Por que o cara do “delivery” estava demorando tanto? O “seu” letreiro piscava três vezes mais rápido que o do outro lado da rua. Guida ouviu vozes altas no corredor. Será que era o vizinho brigando novamente com a amante? Que droga! Com certeza a noite ia ser difícil! Aumentou o som, pegou outra cerveja e sentou-se novamente em sua mesa. Com o nanquim, voltou pacientemente ao desenho. Gostava muito de desenhos celtas, mas esse era difícil. O cara parecia ter conseguido o desenho na internet.

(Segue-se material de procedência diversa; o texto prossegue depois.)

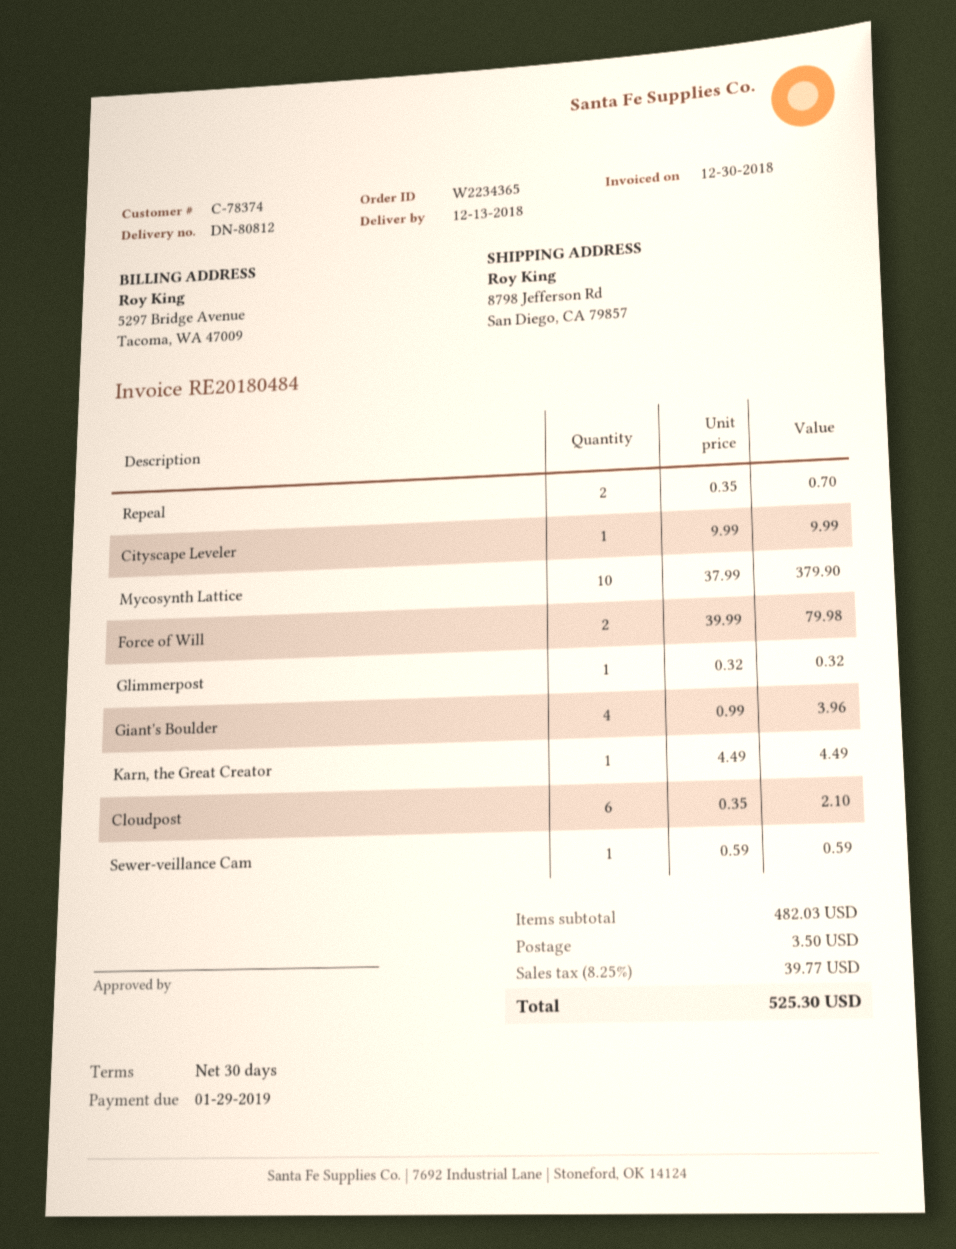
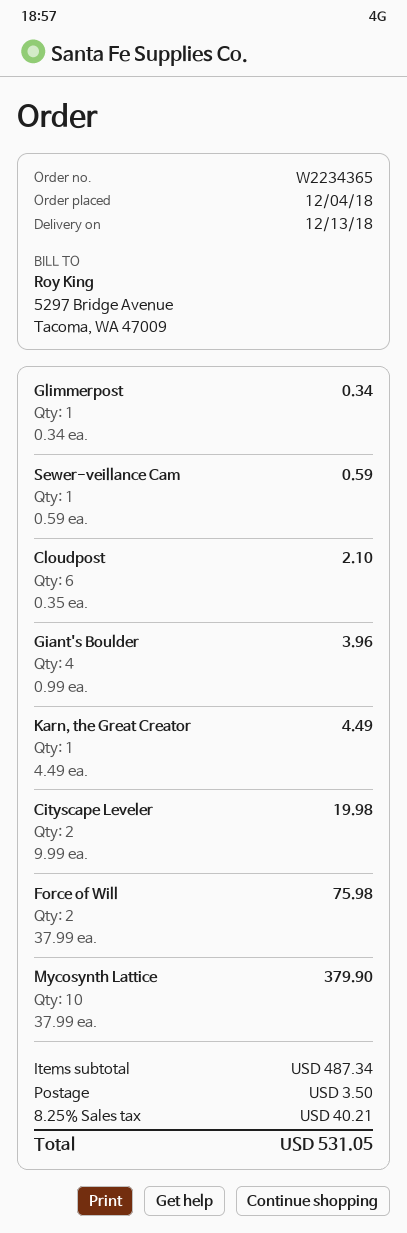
Repeal: 2 x 0.35 = 0.70 -> none
Cityscape Leveler: 1 x 9.99 = 9.99 -> 2 x 9.99 = 19.98
Force of Will: 2 x 39.99 = 79.98 -> 2 x 37.99 = 75.98
Glimmerpost: 1 x 0.32 = 0.32 -> 1 x 0.34 = 0.34
subtotal: 482.03 -> 487.34
tax: 8.25% = 39.77 -> 8.25% = 40.21
total: 525.30 -> 531.05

Seu contato com ele tinha sido rapidamente por telefone, quando combinaram dele deixar o desenho debaixo de sua porta.
Foi também no armazém do avô que aos treze anos viu pela primeira vez um calendário com mulheres de biquíni, uma tatuagem numa das mulheres chamou-lhe a atenção. Assim que o calendário foi jogado no lixo, Guida recortou a tatuagem e a guardou. Nos quatro anos seguintes juntou milhares de recortes iguais aquele. Antes de completar 18 anos tinha largado a casa dos avós onde morava e foi pra cidade grande. Era lá seu lugar, disso tinha certeza.
O telefone tocou e ela se encaminhou preguiçosamente para atende-lo. Sabia quem era. O namorado tinha se drogado novamente. Não estava mais com saco de aturar neguinho viciado perturbando. O cara era legal. Tocava um violino que era uma maravilha. Tinha conhecido ele num show de punk rock. Onde já se viu um cara que toca violino ir num show de punk rock! Guida gostou disso. Detestava o convencional. Ela mesma de convencional não tinha nada. Seu cabelo mudava de cor conforme as estações do ano. Da última vez tinha pintado de vermelho. Sua franja estava muito curta. Usava um piercing na sobrancelha, vários numa das orelhas e um no umbigo. Tinha decidido há tempos só usar preto, o que a fazia ainda mais magra.
Desligou o telefone com um suspiro, não sabia se de alívio ou de dor. Quando a noite chegasse realmente e o outro lado de sua cama estivesse vazio, iria avaliar a perda, agora era melhor trabalhar. “Cadê a pizza? To morrendo de fome e essa droga de moleque com a pizza que não chega!” Pegou o telefone e discou para a pizzaria novamente. Distraidamente mexeu numa caixa na estante. Lá estavam o boneco de papelão Ken, todas as tatuagens que ela tinha recortado e um colarzinho com um santinho que seu avô tinha lhe dado.
A pizza já estava a caminho, a voz fanhosa anunciou. Foi até a janela. Como o gato conseguia ficar ali e continuar tão calmo. O barulho era intenso e aquelas luzes piscando... Deitou em sua cama para tentar relaxar. Mesmo morando num lugar tão apertado em que a geladeira velha tinha que ficar no quarto e não tinha lugar para cozinhar, gostava de estar em casa. Não se importava de ter pouco espaço já que tinha poucas coisas. Ouviu um barulho de moto mais perto. Devia ser o entregador. Foi para a porta. Em poucos minutos o rapaz tinha subido as escadas. Ele tinha olhos verdes lindos e profundos, os cabelos compridos estavam desgrenhados por causa do capacete e usava uma calça jeans rasgada de tanto uso. Quando entregou a pizza, deu para Guida ver uma tatuagem em seu braço igual a que ela tinha nas costas. O rapaz recebeu o dinheiro dela e perguntou...
_ Você é que é a Guida Tatoo?
_ Sou!
_ Eu sou o cara que você vai tatuar amanhã as dez. – falou o rapaz
_ Como é o teu nome?
_ Meu nome é... não importa... todos me chamam de Ken.

3 comentários:

Ana Lidia Pimentel disse...

Agora, tem Ken pra dar e vender !
A garota ainda quer Ken ?
rsrsrsrs.

Wilma Kos disse...

Enfim li o Ken, e gostei bastante. Tem começo meio e fim...
Melhor aina que O LIVRO

Unknown disse...

Que máximo! Texto ótimo. Tem outros? Não sabia desse talento.